In response to this event, the people complained to Moshe and Aaron, saying “You killed the nation of G-d” (obviously, they hadn’t learnt the two key lessons of the story of Korach: that one is better off not rebelling against Moshe and Aaron (it does terrible things to your life expectancy), and that G-d is the one running the show here, not Moshe and Aaron.) A plague erupts in the camp, executing the people who were slandering Moshe and Aaron. Moshe tells Aaron that he should quickly bring a fire pan of incense and walk amongst the people to stop the plague. (Moshe learnt this trick from the Angel of Death when he went up to heaven to receive the Torah.) Aaron does so, and the plague stops.
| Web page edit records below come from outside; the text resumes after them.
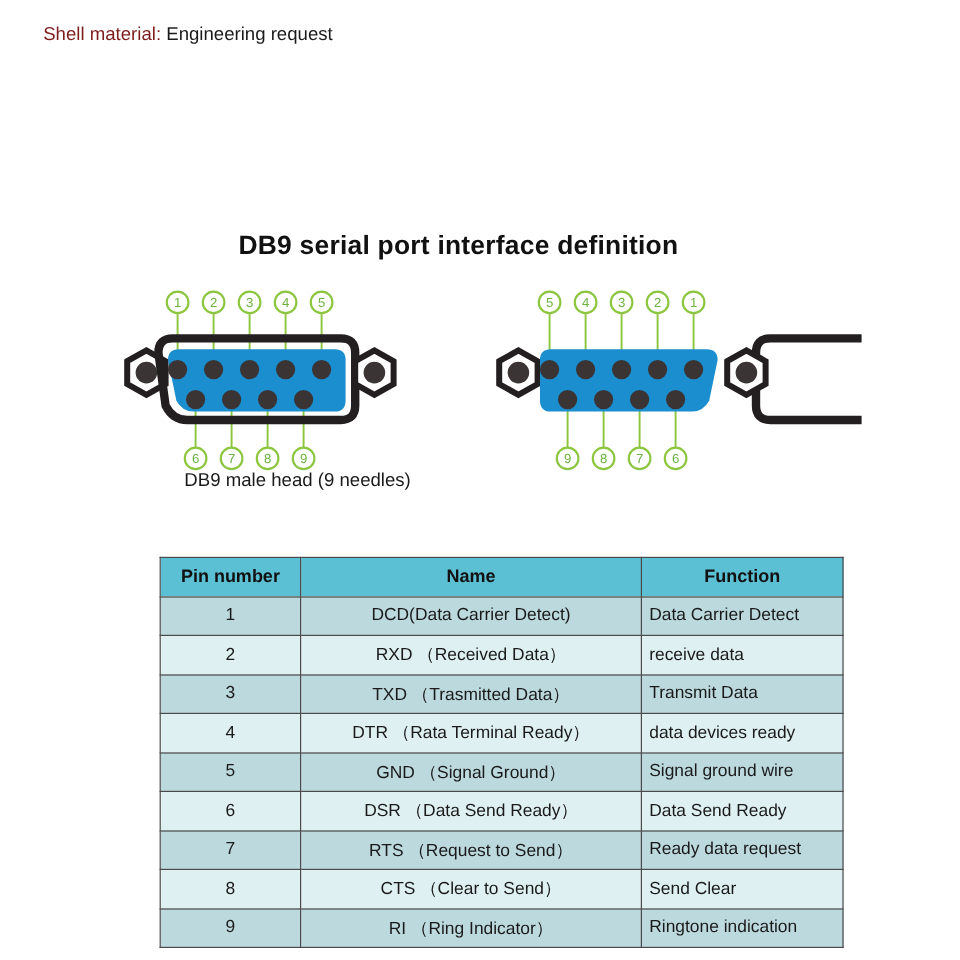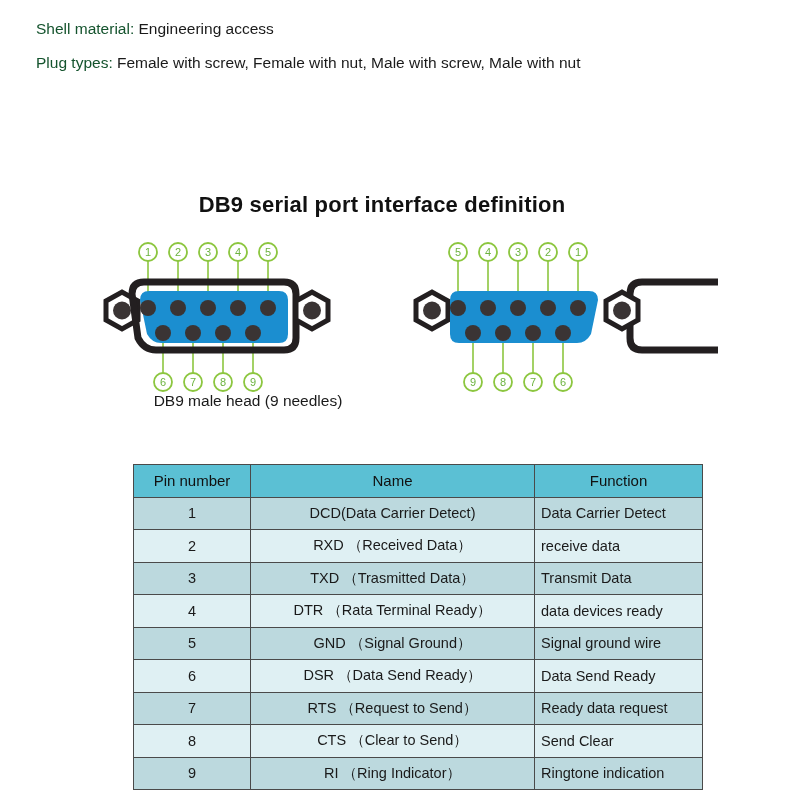--- a/index.html
+++ b/index.html
@@ -23,21 +23,21 @@
     top: 16px;
     width: 740px;
   }
   .spec-line {
     font-size: 15.5px;
     line-height: 26px;
     margin-bottom: 8px;
     color: #1a1a1a;
   }
   .spec-label {
-    color: #14532d;
+    color: #7f1d1d;
   }
   .spec-value {
     color: #1a1a1a;
   }
 
   
   .section-title {
     position: absolute;
     left: 0;
     top: 192px;
@@ -96,43 +96,40 @@
     font-size: 14.5px;
     color: #1a1a1a;
     height: 31.5px;
     padding: 0 6px;
   }
   table.pin-table thead th {
     background: #5bc0d4;
     text-align: center;
     color: #111111;
     font-size: 15px;
+    font-weight: bold;
   }
   table.pin-table tbody tr.odd td  { background: #bcd9de; }
   table.pin-table tbody tr.even td { background: #dff0f3; }
 
   td.col-pin   { text-align: center; width: 104px; font-size: 16px; }
   td.col-name  { text-align: center;   width: 271px; padding-left: 8px; }
   td.col-func  { text-align: left;   width: 155px; padding-left: 8px; }
 
   th.col-pin  { width: 104px; }
   th.col-name { width: 271px; }
   th.col-func { width: 155px; }
 </style>
 </head>
 <body>
 
 <div class="spec-block">
   <div class="spec-line">
     <span class="spec-label">Shell material:</span>
-    <span class="spec-value">Engineering access</span>
-  </div>
-  <div class="spec-line">
-    <span class="spec-label">Plug types:</span>
-    <span class="spec-value">Female with screw, Female with nut, Male with screw, Male with nut</span>
+    <span class="spec-value">Engineering request</span>
   </div>
 </div>
 
 <div class="section-title">DB9 serial port interface definition</div>
 
 <div class="figures">
 
   <div class="figure male">
     <svg width="320" height="160" viewBox="0 0 320 160">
G-d tells Moshe to conduct one final test to demonstrate to everyone that Aaron is the one picked by G-d to be the Kohen Gadol. Aaron and the leaders of the twelve tribes all bring their staffs. The staffs are deposited in the Temple, and everyone waits to see whose staff would blossom. Sure as turkeys hate Thanksgiving, Aaron’s staff is the one in full bloom the next morning. Now the people are shaken up, and express their fears (not complaints) to Moshe, that anyone who gets too close to the Temple will die! Moshe allays their fears by explaining that it is the Kohen’s job to ensure that people don’t go beyond their proper places. As the leaders of the Jews, their duty is to bring people as close to G-d as they can, but also to remind them that one must be careful with that which is holy. Judaism is a system of living, which expects one to understand the importantce of structure and boundaries.